The plans for the headquarters of the unit, the military’s main response team in case of a terrorist attack using a weapon of mass destruction, showed the locations of security equipment protecting the installation. Included were the locations of motion detectors, wall-mounted alarms and closed-circuit TVs, noted the report by the department’s directorate of special examinations and inquiries, or DSEI.
Other details in the plans, found by an Ottawa couple on their way to a downtown restaurant, included the locations of security fencing and lighting. Additional details about sensitive information contained in the plans for the Canadian Forces Base Trenton site were censored from the investigation report, obtained by the Ottawa Citizen.
"DSEI considers that some of the information in this and other projects, especially when considering the impact of the aggregation of information, could be considered harmful to DND if compromised and thus falls between designated and classified," stated the investigation.
"While each individual drawing may be unclassified, when the information contained in all of the drawings is added to other information contained in project documents, the totality of the information may be sensitive and give away more information than DND would prefer," it said.
Still, the investigation found no breach of security since the plans were not classified secret in the first place. In addition, because there was no such classification, investigators concluded no one did anything wrong.
Last summer, the Defence Department’s deputy minister, Robert Fonberg, assured a Commons committee that proper procedures had been followed in the case of the plans. "There actually was no flaw in the process," Fonberg told the public accounts committee.
But DND’s investigation concluded government and department security policies did not provide adequate guidance to help staff properly classify their project.
The Defence Department "perhaps should have" classified information in the drawings, including locations of the close-circuit cameras, motion detectors and wall-mounted alarms, the report determined.
Other concerns raised by the investigation included the fact the construction project did not have a security officer, which meant staff did not have access to professional security advice. In addition, the investigators determined not all the key players in the building project understood the classified nature of the unit, called the Canadian Joint Incident Response Unit.
Investigators noted the plans were not the final drawings for the electrical wiring and much of that information may have been revised. What isn’t clear is whether the physical layout of the installation was altered in the final building.
The plans indicated the physical setup of the headquarters, including the location of the commander’s office, the location of classified computer terminals, security fencing and lighting and the use of specific landscaping to make it more difficult for intruders to escape detection.
The documents were found in March 2008 by the spouse of Anthony Salloum, an analyst with the Rideau Institute in Ottawa.

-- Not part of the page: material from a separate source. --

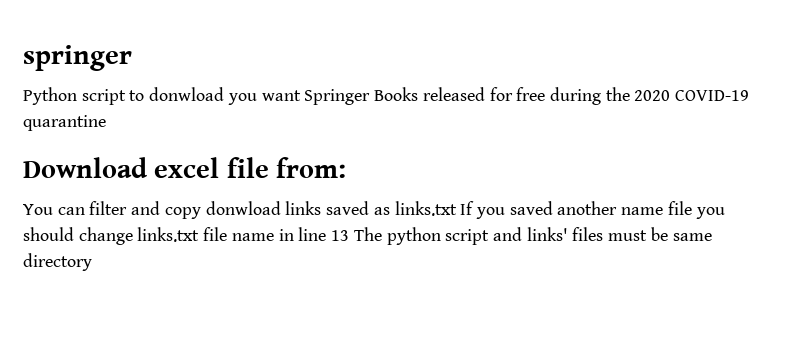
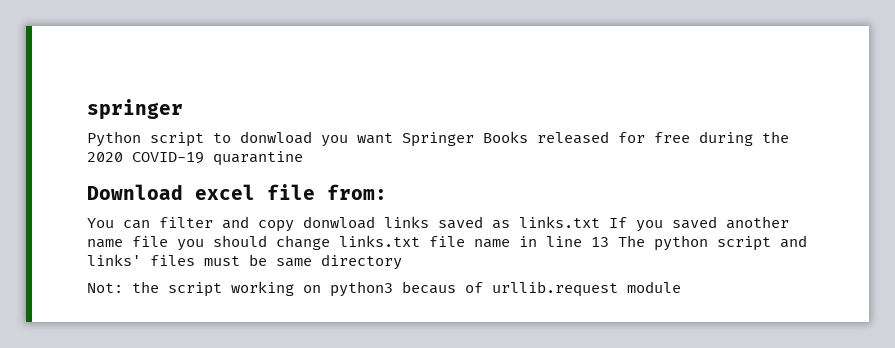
+ Not: the script working on python3 becaus of urllib.request module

They were in rolled tubes thrown on top of a large pile of garbage bags.
Salloum’s connection with the Rideau Institute, which has opposed the Afghan war and large-scale defence spending, set off speculation on the Internet that the institute had somehow surreptitiously obtained the plans and engineered the find to discredit the Canadian Forces.
The plans, however, appear to have been discarded by one of the businesses involved in the construction project and since there was no secret classification on the drawings, the materiel was put into the garbage instead of being destroyed or returned to DND.

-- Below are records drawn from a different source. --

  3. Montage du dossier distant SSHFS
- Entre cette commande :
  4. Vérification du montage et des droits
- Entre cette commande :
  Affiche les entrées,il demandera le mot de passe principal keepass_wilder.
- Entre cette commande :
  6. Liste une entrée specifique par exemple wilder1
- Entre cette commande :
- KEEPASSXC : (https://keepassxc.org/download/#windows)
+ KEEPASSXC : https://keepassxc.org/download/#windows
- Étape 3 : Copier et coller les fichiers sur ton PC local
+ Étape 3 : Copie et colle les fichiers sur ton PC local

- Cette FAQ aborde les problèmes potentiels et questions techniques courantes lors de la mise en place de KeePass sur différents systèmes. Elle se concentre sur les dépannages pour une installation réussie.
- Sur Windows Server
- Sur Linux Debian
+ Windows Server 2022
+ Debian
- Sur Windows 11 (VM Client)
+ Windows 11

At least one other contractor involved in the project did the same with their set of the plans.
Salloum turned over the documents he found to DND after realizing what they contained.

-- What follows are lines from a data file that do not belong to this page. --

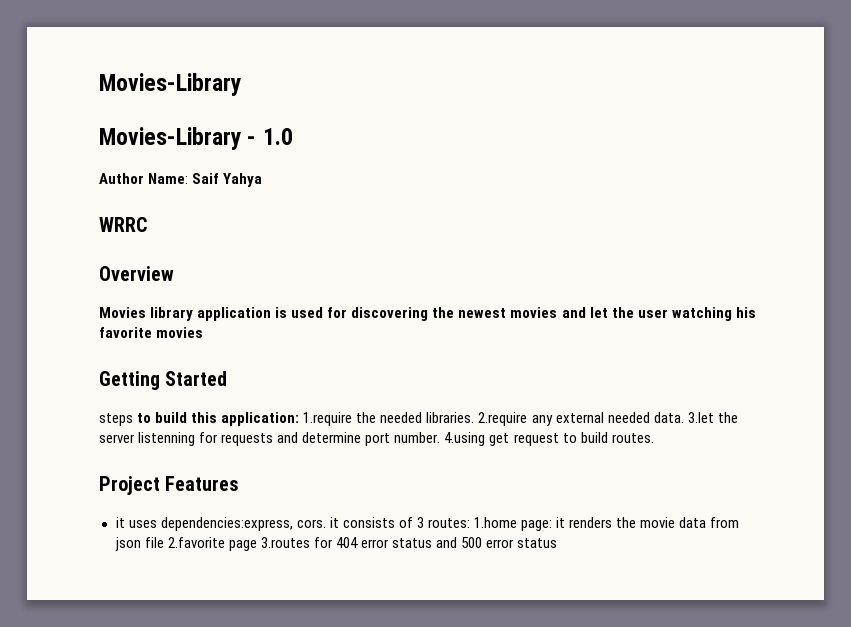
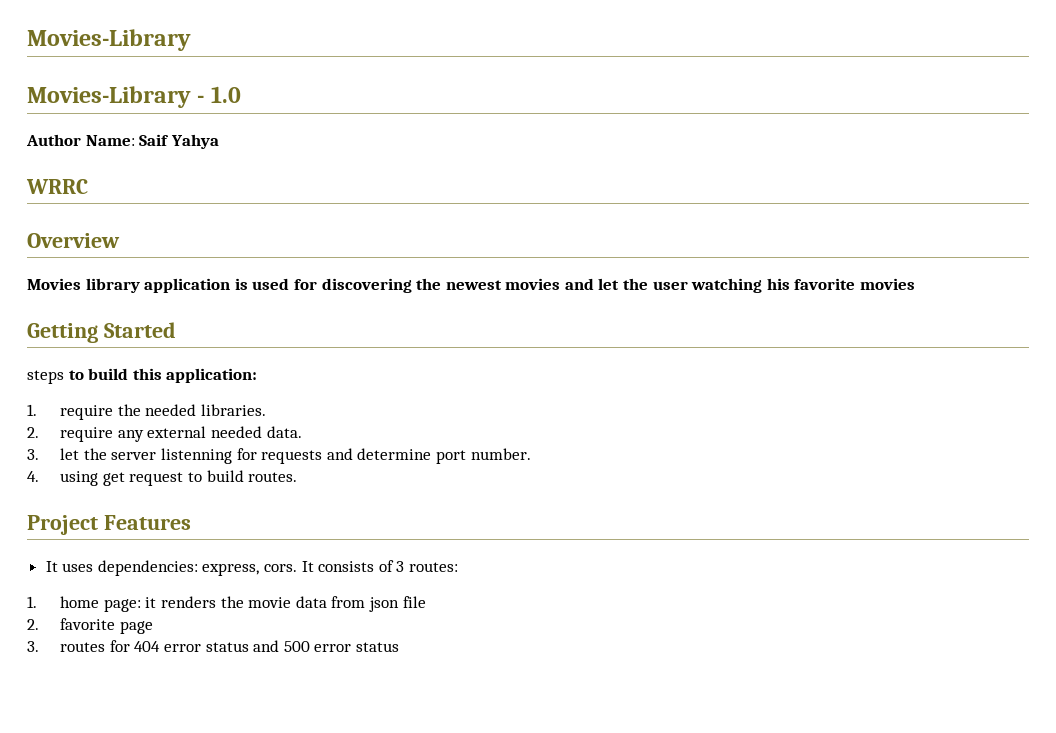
- steps to build this application: 1.require the needed libraries. 2.require any external needed data. 3.let the server listenning for requests and determine port number. 4.using get request to build routes.
+ steps to build this application:
+ 1. require the needed libraries.
+ 2. require any external needed data.
+ 3. let the server listenning for requests and determine port number.
+ 4. using get request to build routes.
- it uses dependencies:express, cors. it consists of 3 routes: 1.home page: it renders the movie data from json file 2.favorite page 3.routes for 404 error status and 500 error status
+ It uses dependencies: express, cors. It consists of 3 routes:
+ 1. home page: it renders the movie data from json file
+ 2. favorite page
+ 3. routes for 404 error status and 500 error status

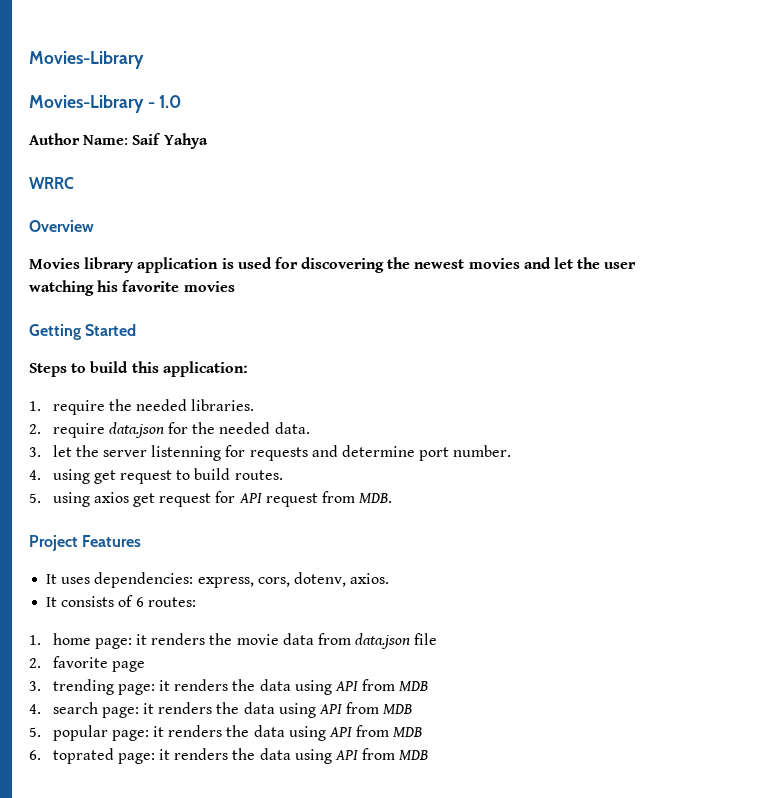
- steps to build this application:
+ Steps to build this application:
- 2. require any external needed data.
+ 2. require data.json for the needed data.
+ 5. using axios get request for API request from MDB.
- It uses dependencies: express, cors. It consists of 3 routes:
+ It uses dependencies: express, cors, dotenv, axios.
+ It consists of 6 routes:
- 1. home page: it renders the movie data from json file
+ 1. home page: it renders the movie data from data.json file
- 3. routes for 404 error status and 500 error status
+ 3. trending page: it renders the data using API from MDB
+ 4. search page: it renders the data using API from MDB
+ 5. popular page: it renders the data using API from MDB
+ 6. toprated page: it renders the data using API from MDB

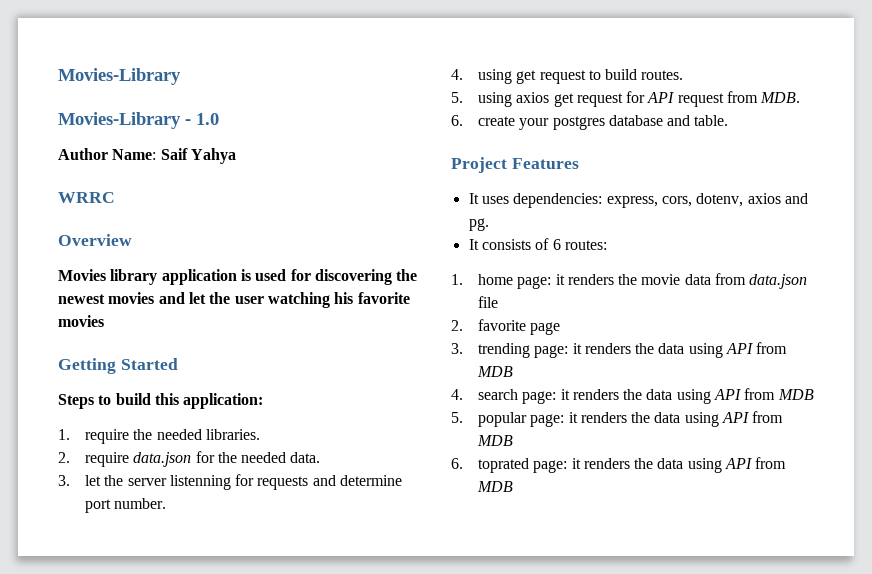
+ 6. create your postgres database and table.
- It uses dependencies: express, cors, dotenv, axios.
+ It uses dependencies: express, cors, dotenv, axios and pg.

He noted that at least one defence analyst, whose organization receives funding from DND, told the media the plans contained no sensitive information.
"Obviously, we now know that wasn’t the case and there was information there that was sensitive," he said. "This report confirms there is a problem at DND and a short-sightedness when it comes to security of secret facilities."
The investigators recommended a series of changes, including immediately assigning security officers to some construction projects and putting in clauses in contracts requiring builders to return such plans to the department.
It is not known if any of the recommendations were followed, as DND could not provide comment.
Last summer, Fonberg told the Commons committee the department had not made any changes.
The DND report might also raise questions about assurances Fonberg gave to the Commons committee. Salloum had said there were other copies of plans left behind in the garbage, but Fonberg said that claim was "unfounded."
However, the investigation noted that two sets of drawings were missing from the set.